Kant's famous rule: "I am never to act otherwise than so that I could also will that my maxim should become a universal law," so killing a person to help others is necessarily wrong. It's not a numbers game since "the moral worth of an action does not lie in the effect expected." And we have to treat each person as an end in themselves, never as a means to an end.

Or, as the great Mitchell & Webb make clear, killing some to save others is just plain wrong "because it's offensive and evil."

And people will do absolutely anything to save the children they love if they turn out to be the sacrificial lambs in question.

Sunday, April 2, 2023

Liquid Life and the Myth of Government Protection

Liquid life is a concept some Buddhist cultures had of the young and old, typically those under 6 and over 70, whose lives weren't seen as quite solid due to the greater likelihood of death at either end compared to the middle.
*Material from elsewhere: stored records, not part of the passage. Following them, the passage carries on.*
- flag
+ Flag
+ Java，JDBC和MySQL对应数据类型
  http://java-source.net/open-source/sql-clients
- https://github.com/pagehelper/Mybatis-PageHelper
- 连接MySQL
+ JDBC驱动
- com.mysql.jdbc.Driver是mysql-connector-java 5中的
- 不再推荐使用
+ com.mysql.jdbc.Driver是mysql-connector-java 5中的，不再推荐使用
This book discusses, among other things, some of the rituals involved in Buddhist Japan around the shift from liquid to solid and back again. But then things got much better for the littles.

I've used a life expectancy graph here a few times now that shows how our life expectancy has decreased significantly since Covid to make it clear that we're going through a seriously decimating crisis that's being largely ignored. But that's just the tail end of this graph below, which shows life expectancy over the last few centuries:

It's interesting to consider the differences that came in this very, very brief time in human history in which we successfully got most people to make it past 70. The lower life expectancies that came before the industrial revolution don't indicate that older people were dying off younger, but that more younger people didn't make it to old age. There are two things (at least) going on here: First, infant mortality improved dramatically thanks to better medical know-how and a huge thanks to sanitation AND vaccinations.